> **Task**
With pictures excluded, retype exactly every line from the one containing "-72,7 +72,6 @@" to the end of the records below.

═══ Data for the task

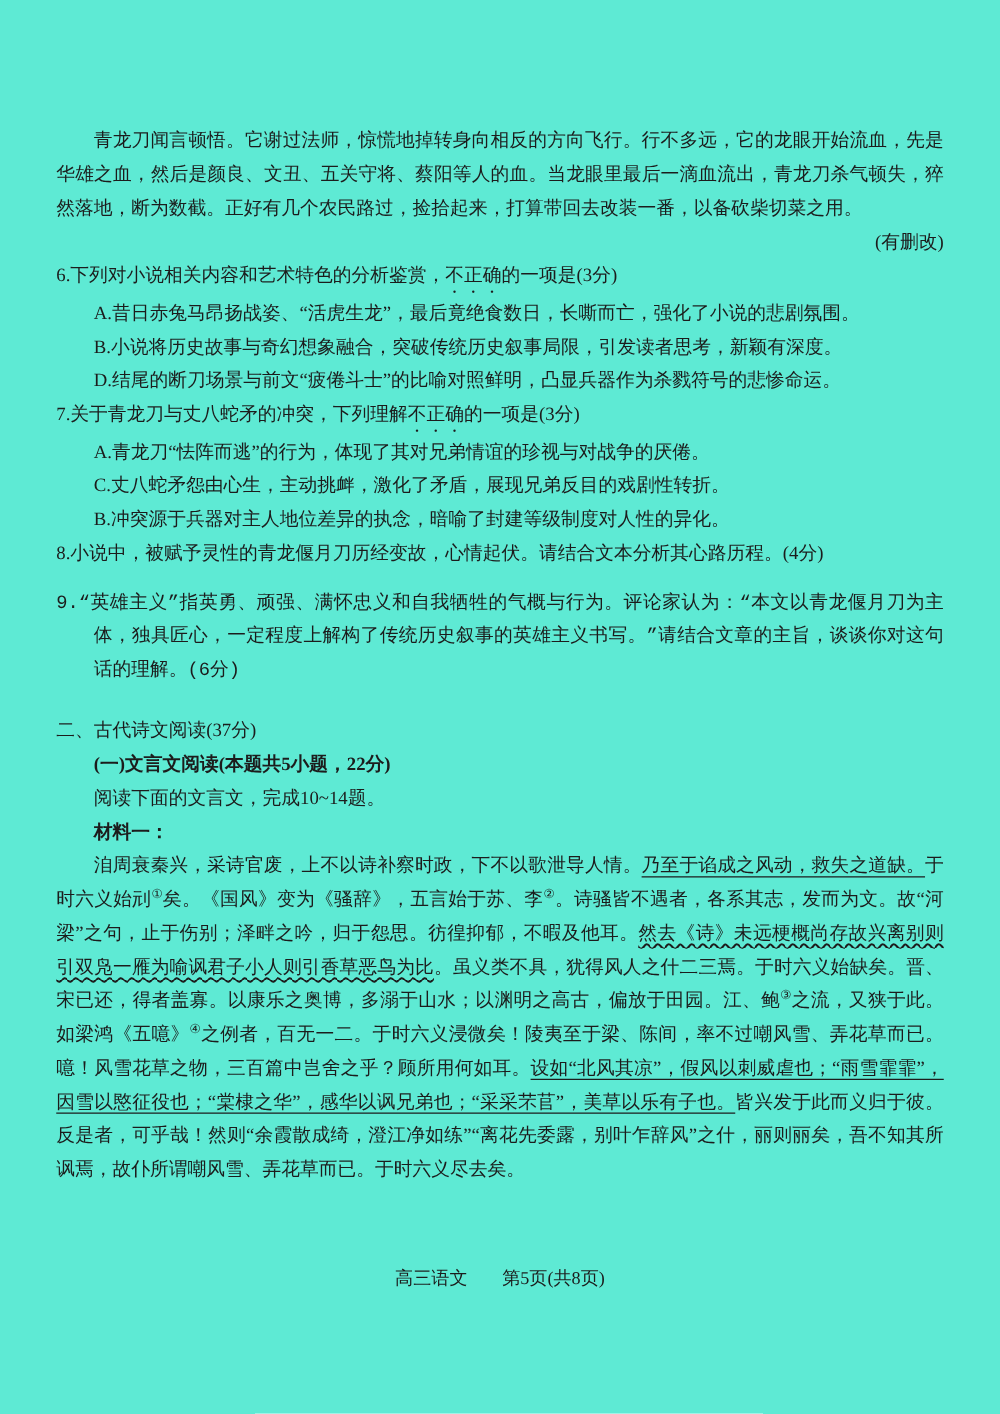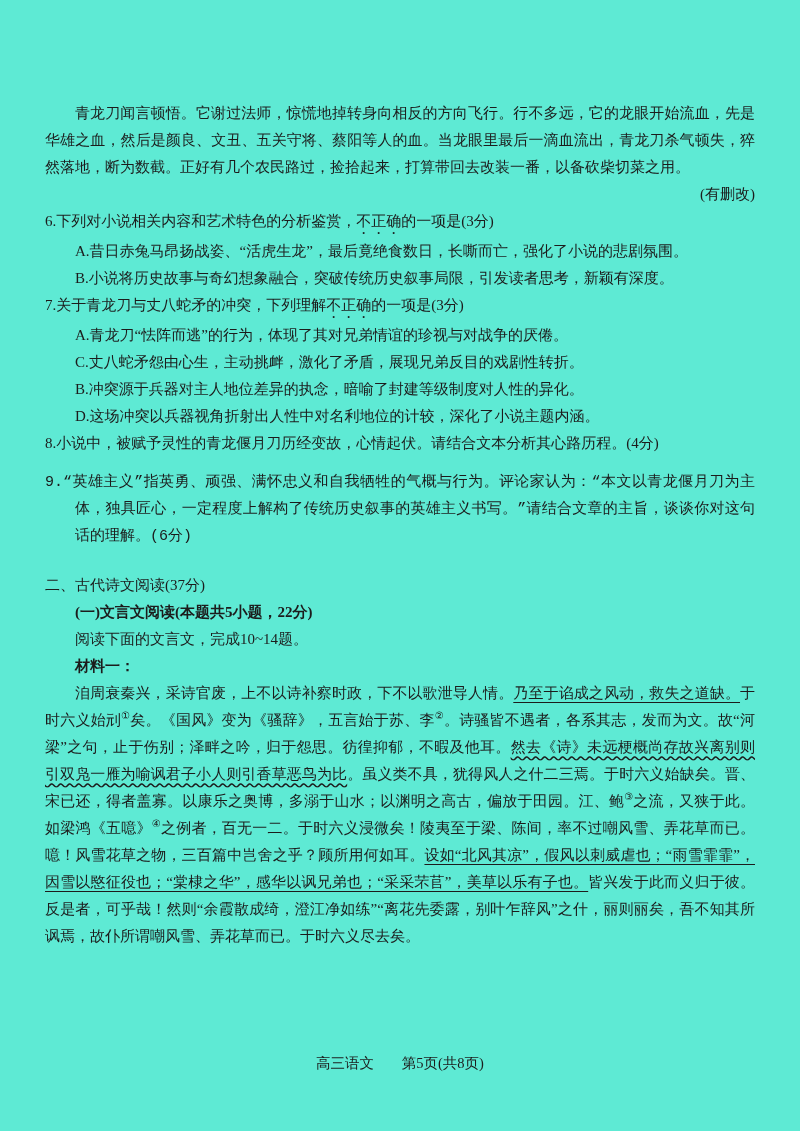--- a/index.html
+++ b/index.html
@@ -66,6 +66,7 @@
   <p class="para"><span>6.下列对小说相关内容和艺术特色的分析鉴赏，</span><span class="em-dot">不正确</span><span>的一项是(3分)</span></p>
   <p class="para ind">A.昔日赤兔马昂扬战姿、“活虎生龙”，最后竟绝食数日，长嘶而亡，强化了小说的悲剧氛围。</p>
   <p class="para ind">B.小说将历史故事与奇幻想象融合，突破传统历史叙事局限，引发读者思考，新颖有深度。</p>
+  <p class="para ind">D.结尾的断刀场景与前文“疲倦斗士”的比喻对照鲜明，凸显兵器作为杀戮符号的悲惨命运。</p>
 
   <p class="para"><span>7.关于青龙刀与丈八蛇矛的冲突，下列理解</span><span class="em-dot">不正确</span><span>的一项是(3分)</span></p>
   <p class="para ind">A.青龙刀“怯阵而逃”的行为，体现了其对兄弟情谊的珍视与对战争的厌倦。</p>

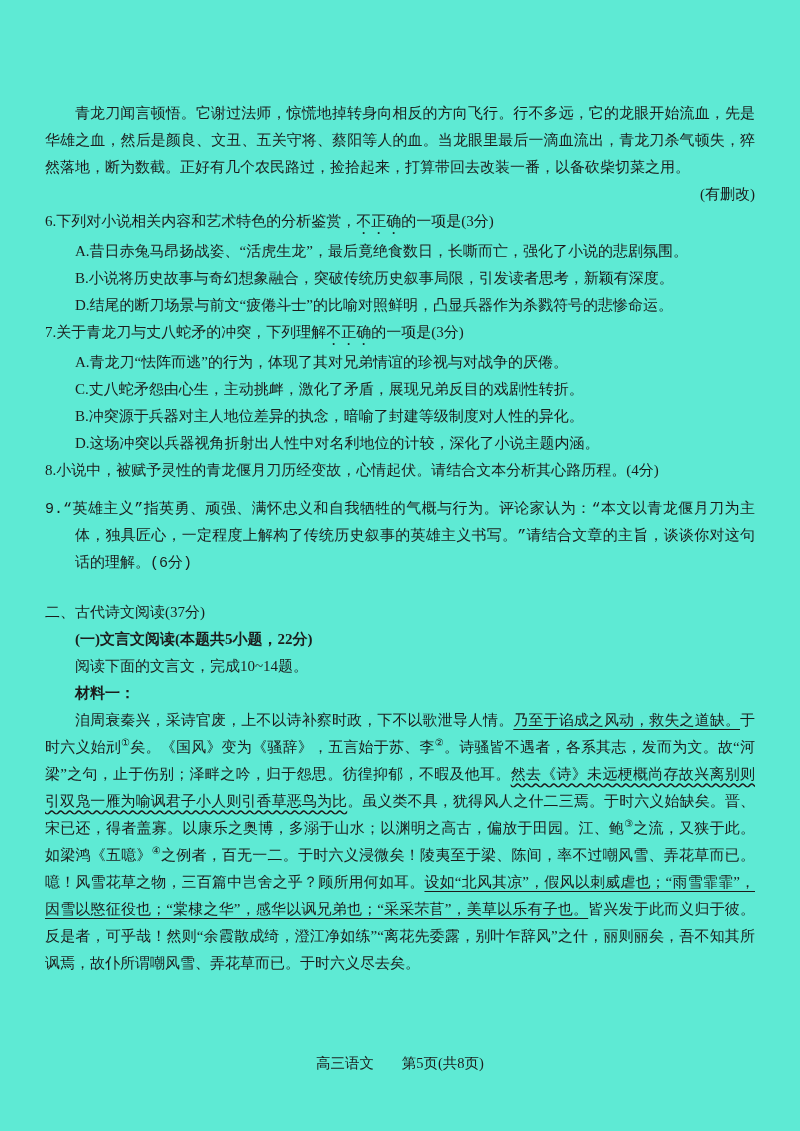--- a/index.html
+++ b/index.html
@@ -72,7 +72,6 @@
   <p class="para ind">A.青龙刀“怯阵而逃”的行为，体现了其对兄弟情谊的珍视与对战争的厌倦。</p>
   <p class="para ind">C.丈八蛇矛怨由心生，主动挑衅，激化了矛盾，展现兄弟反目的戏剧性转折。</p>
   <p class="para ind">B.冲突源于兵器对主人地位差异的执念，暗喻了封建等级制度对人性的异化。</p>
-  <p class="para ind">D.这场冲突以兵器视角折射出人性中对名利地位的计较，深化了小说主题内涵。</p>
 
   <p class="para hang">8.小说中，被赋予灵性的青龙偃月刀历经变故，心情起伏。请结合文本分析其心路历程。(4分)</p>
 

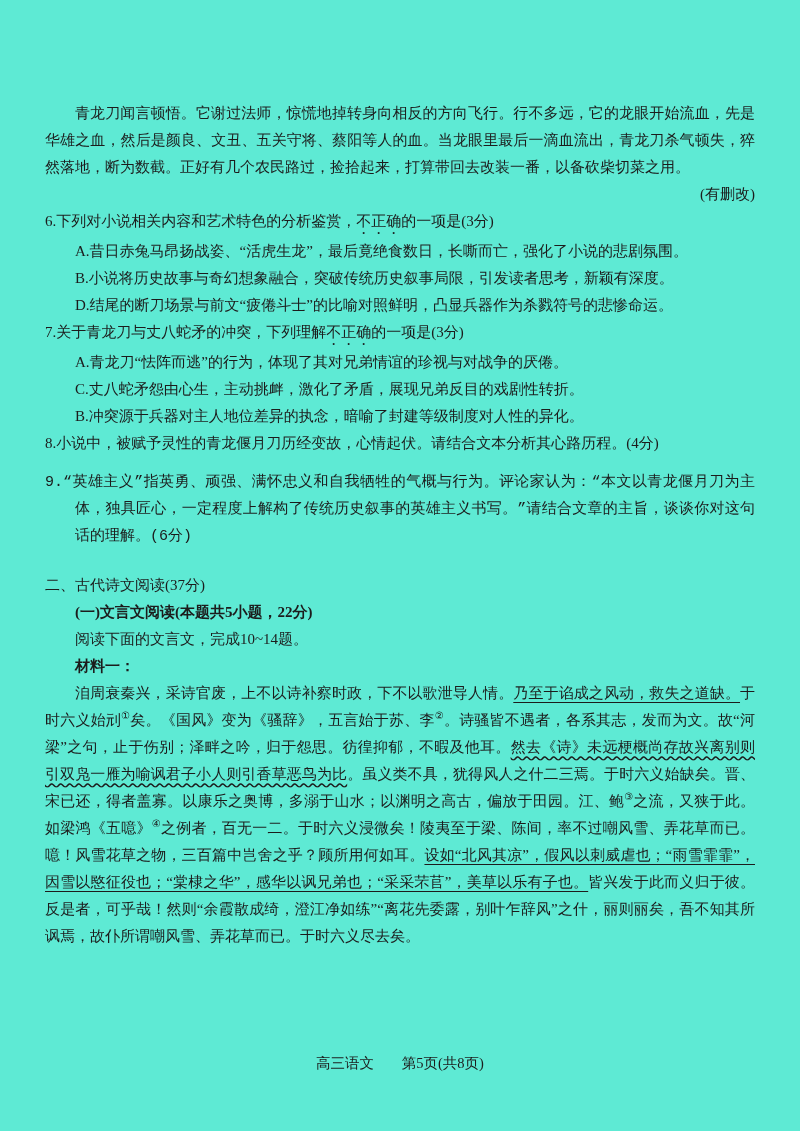--- a/index.html
+++ b/index.html
@@ -48,7 +48,7 @@
   .footer {
     position: absolute;
     left: 0; right: 0;
-    top: 1050px;
+    top: 1010px;
     text-align: center;
     font-size: 14.5px;
   }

══════

> **Completed task**
@@ -72,7 +72,6 @@
   <p class="para ind">A.青龙刀“怯阵而逃”的行为，体现了其对兄弟情谊的珍视与对战争的厌倦。</p>
   <p class="para ind">C.丈八蛇矛怨由心生，主动挑衅，激化了矛盾，展现兄弟反目的戏剧性转折。</p>
   <p class="para ind">B.冲突源于兵器对主人地位差异的执念，暗喻了封建等级制度对人性的异化。</p>
-  <p class="para ind">D.这场冲突以兵器视角折射出人性中对名利地位的计较，深化了小说主题内涵。</p>
 
   <p class="para hang">8.小说中，被赋予灵性的青龙偃月刀历经变故，心情起伏。请结合文本分析其心路历程。(4分)</p>
 

--- a/index.html
+++ b/index.html
@@ -48,7 +48,7 @@
   .footer {
     position: absolute;
     left: 0; right: 0;
-    top: 1050px;
+    top: 1010px;
     text-align: center;
     font-size: 14.5px;
   }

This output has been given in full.